As for Kigusa primary school, water tanks are such a great boost to promoting hygiene.

“Whenever it was time to clean our classrooms, we would go fetch water in the swamp because we don’t have tap water. This is an excise that would take half a day to carry out,” Gloria Nyiransegimana, a 12 year old pupil.

This interrupted normal school programme, Nyiransengimana added.

“Now that we have water tanks it will make the excise much shorter and easy. And we won’t go for weeks before we mop our classrooms. I think this will also promote hygiene around our school.” Ishimwe said.

According to Musabyimana, the school usually cooks porridge for the pupils but getting water has always been a daunting task.

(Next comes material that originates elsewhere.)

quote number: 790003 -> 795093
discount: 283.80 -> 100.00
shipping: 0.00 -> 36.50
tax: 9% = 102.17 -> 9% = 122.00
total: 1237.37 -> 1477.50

“Now it is easy to prepare food for our kids because we have water in the tanks within the school compound,” he said.

As part of recently concluded African Green Growth Summit, the Green Schools initiative was officially inaugurated. During the activity, top government officials plus over 1000 policy makers, experts, investors and financial specialists from across Africa – whore were in Rwanda for the inaugural African Green  Growth week-long forum – joined pupils of the remote Kigusa Primary School in planting 500 trees in efforts to promote environmental protection culture in schools.

Among the trees planted include avocados, mangoes and orange trees among other eatable fruits.

According to Bugesera District Mayor, Richard Mutabazi, the district is one part of Rwanda that experienced severe droughts due to deforestation back in late 80s and early 90s. This also explains why planting a tree around this school is such a big deal.

“With solar system, water harvesting tanks and hundreds of trees planted around this school, climate change impacts has been dealt with sustainably. This will also more certainly improve education experience for these children,” Mutabazi said.

Ishimwe noted, “This place gets really hot during dry season. Trees will give us shade, and as we have learned trees also give off oxygen that helps us to breathe, and form rain.”

Speaking at the launch of Green schools campaign, Minister Biruta stated that initiative such as harvesting rain water and use of clean energy such as solar-powered electricity could well fit into building climate resilient communities and building a future worthy of the aspirations of the next generation.

“Installing water tanks and solar panels on our buildings are some of the things we can do to offset climate change impacts,” Biruta said.

Biruta’s comments were echoed by Education Minister, Eugene Mutimura. He said that his ministry is committed to ensure that schools foster climate-friendly initiatives.

“We want to reiterate our commitment as the Ministry of Education to continuously work with various stakeholders to ensure that our schools across the country become green,” Mutimura said.

As for teacher Musabyimana, it is important that they continue to plant more trees and take good care of the water tanks and solar system such that the students live health and probably perform much better going forward.

So far five remote primary schools in Bugesera have benefited from the greening programme.

The initiative is being rolled out in all schools across the country.